Nearly 24 percent of global cocaine production transits through Venezuela, according to the 2020 National Drug Threat Assessment report of the U.S. Drug Enforcement Administration (DEA). The document, published on March 2, 2021, reaffirms the importance of the South American country as a transit point for drugs shipped to the United States.
According to the report, during the COVID-19 pandemic narcotraffickers resorted to using speedboats toward the so-called “Western Caribbean Vector,” where Honduras, Belize, and Nicaragua are located, and to a lesser degree toward the Dominican Republic, Haiti, and Puerto Rico.
Colombian criminal organizations, the DEA report says, “continue to use Ecuador and Venezuela as transshipment points for cocaine shipments bound for Mexico, Central America, and the Caribbean.” In both cases, the drug is hidden in remote places “until maritime or aerial transportation can be secured.”
On March 7, the Puerto Rican newspaper El Vocero reported the seizure of 1.6 tons of cocaine at El Cocal beach, in the eastern region of the island. Two Dominicans, who according to the article, departed from Venezuela on a speedboat, moved the stash to that location, divided into 80 bales.
Similarly, on March 8, the Miami-based news channel EVTV reported that Honduran authorities had detained four Venezuelans who were carrying 700 kilograms of cocaine in a vessel, near the island of Cayo Gorda, on the Caribbean coast of Honduras.
Former head of the Bolivarian National Guard’s Anti-drug Command, Colonel (R) Jairo Coronel, a security consultant, stressed that due to the pandemic and interdiction operations, much of the cocaine produced has not reached its final markets. On April 1, 2020, U.S. Southern Command began counternarcotics operations in the Western Hemisphere, with the flow of narcotics from Venezuela as a key interdiction target.
As such, Col. Coronel said, there must have been an increase in drug prices in consumer markets and, at the same time, an accumulation of drug inventories in the countries of origin and transit, such as Venezuela.
“There is a lot of hidden merchandise in different parts of the Andean region, awaiting the right moment to be moved. An oversupply of drugs in the United States or Europe could occur at any time,” he said.
In the case of Venezuela, he said that the first spots to hide the drugs are in Alto Apure, Bolívar, and in the Catatumbo and Sur del Lago de Maracaibo areas, where in addition to caches, authorities found labs and clandestine airstrips. He added that criminals hide the drugs that enter through Apure and Bolívar at “intermediate points” in Guárico and Monadas, to later transfer them to Guiria, in the country’s northeast.
In its 2021 International Narcotics Control Strategy Report, the U.S. Department of State said that Venezuela is a major country for cocaine transit by way of maritime, land, and air routes, adding that suspected drug trafficking flights take off for the most part from clandestine airstrips in Apure and Zulia states, on the Colombian border.

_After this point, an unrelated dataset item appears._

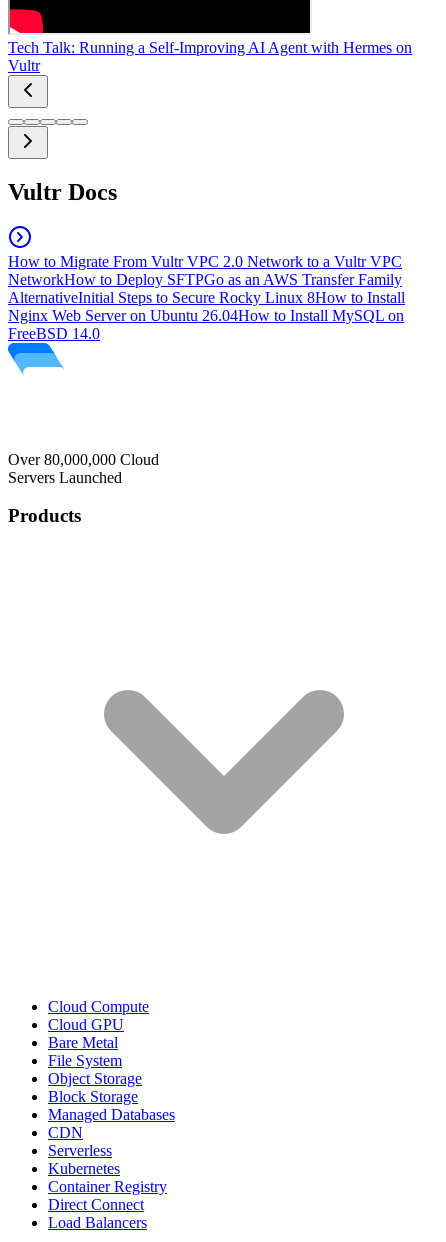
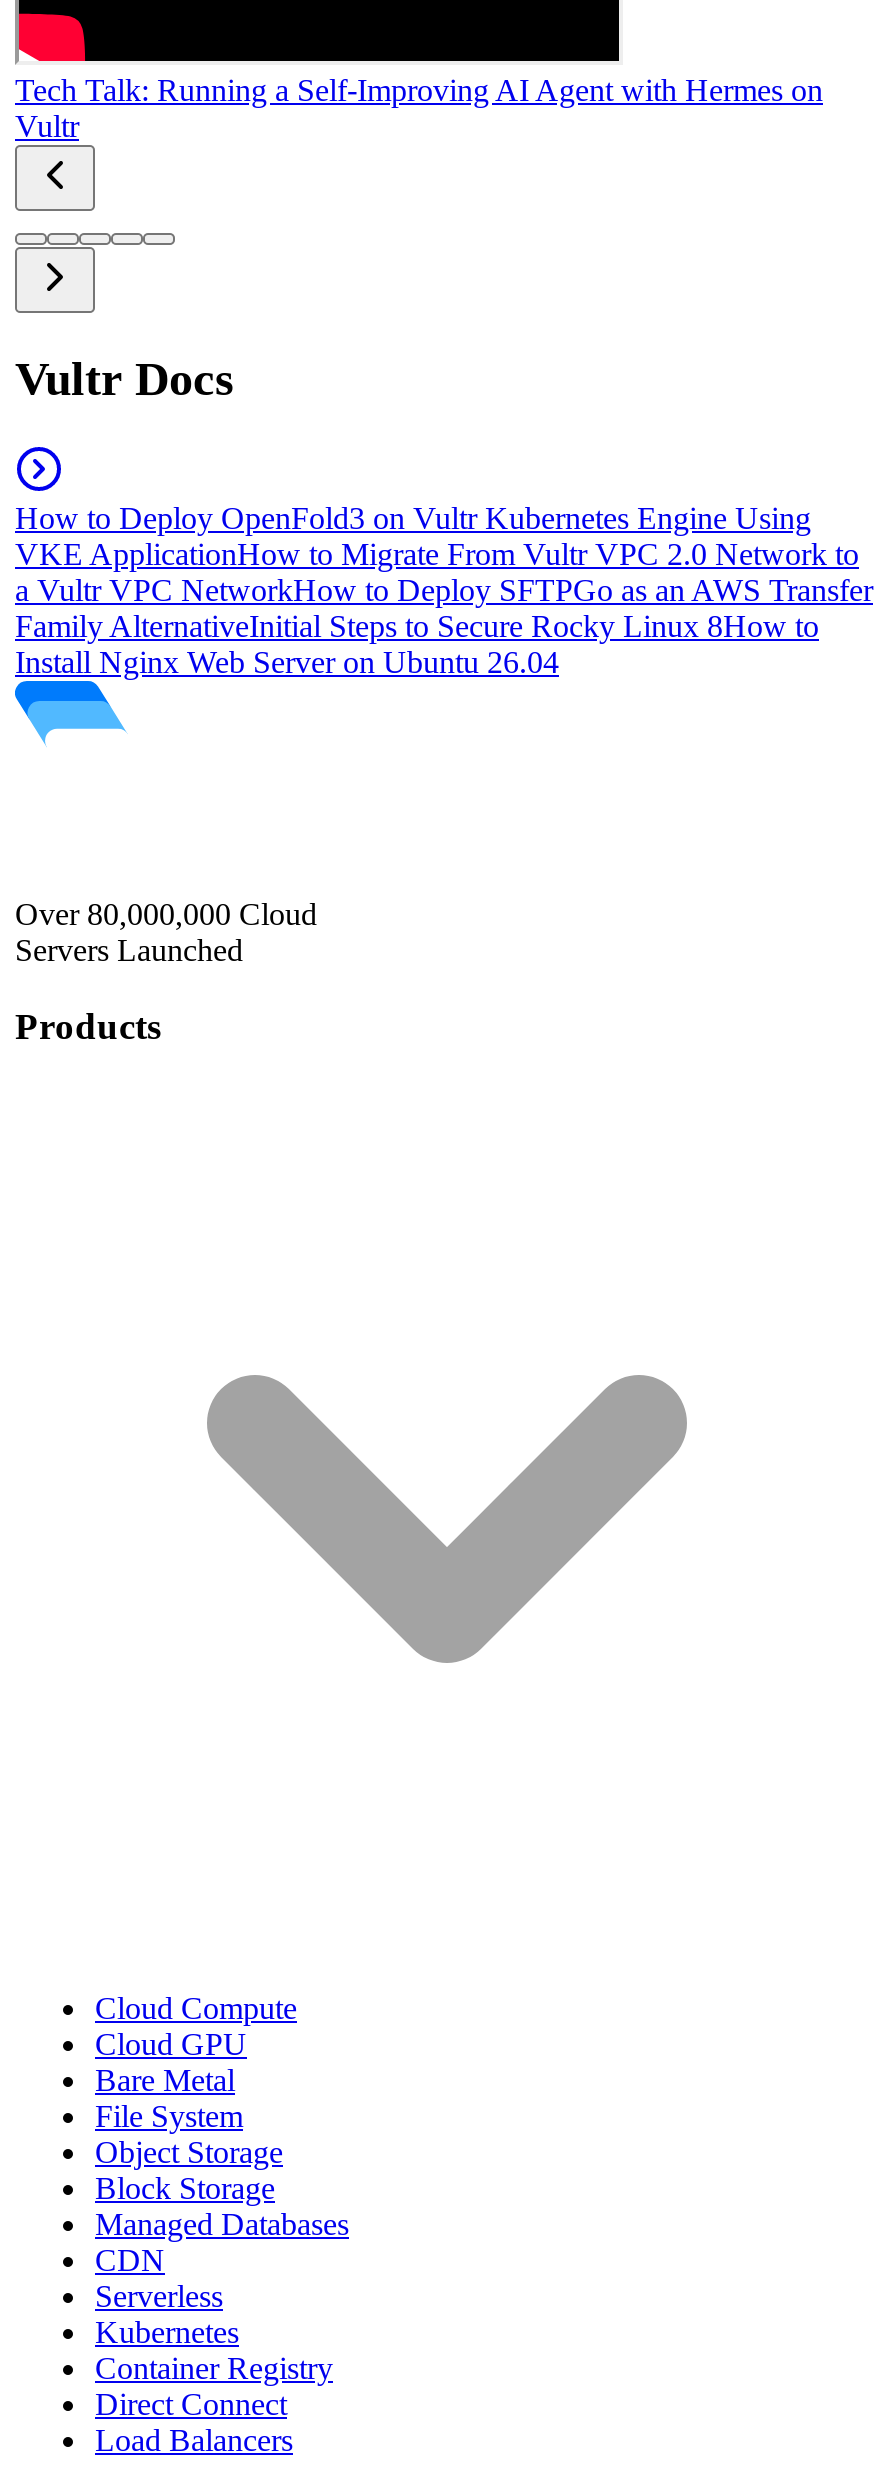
[8,253,405,342] How to Migrate From Vultr VPC 2.0 Network to a Vultr VPC | NetworkHow to Deploy SFTPGo as an AWS Transfer Family | AlternativeInitial Steps to Secure Rocky Linux 8How to Install | Nginx Web Server on Ubuntu 26.04How to Install MySQL on | FreeBSD 14.0 -> [15,502,873,680] How to Deploy OpenFold3 on Vultr Kubernetes Engine Using | VKE ApplicationHow to Migrate From Vultr VPC 2.0 Network to | a Vultr VPC NetworkHow to Deploy SFTPGo as an AWS Transfer | Family AlternativeInitial Steps to Secure Rocky Linux 8How to | Install Nginx Web Server on Ubuntu 26.04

According to Jeremy McDermott, director of InSight Crime, an international organization specializing in threats to security in Latin America, the economic crisis hinders regular exports from Venezuela in which criminals could hide an illegal shipment. “So they ship it through countries like Suriname or French Guyana. They also use speedboats that reach larger ships on the coast to deliver the drug,” he said.
He said that, in addition to the National Liberation Army and dissidents of the Revolutionary Armed Forces of Colombia (FARC, in Spanish), members of the Clan del Golfo and mega-gangs, such as Tren de Aragua, are operating in Venezuela and may be negotiating the transfer of small drug shipments from the border between Venezuela and the Colombian department of Norte de Santander into the interior of the country.
“Without international cooperation, it is very difficult to reach the drug hideouts,” Col. Coronel said. “Once the shipments cross the border and enter Venezuela, they have to be tracked until they reach those hideouts. And this is a huge task,” he said.
In 2005, Venezuela ceased anti-drug cooperation agreements with the United States. In 2020, then-U.S. Attorney General William Barr announced a criminal indictment against Nicolás Maduro, service members, and cabinet ministers, linking them to drug trafficking activities, together with FARC dissidents.
According to the U.S. Department of State report, Venezuela does not share data on drug trafficking or provide evidence of illegal drug destruction to the United States.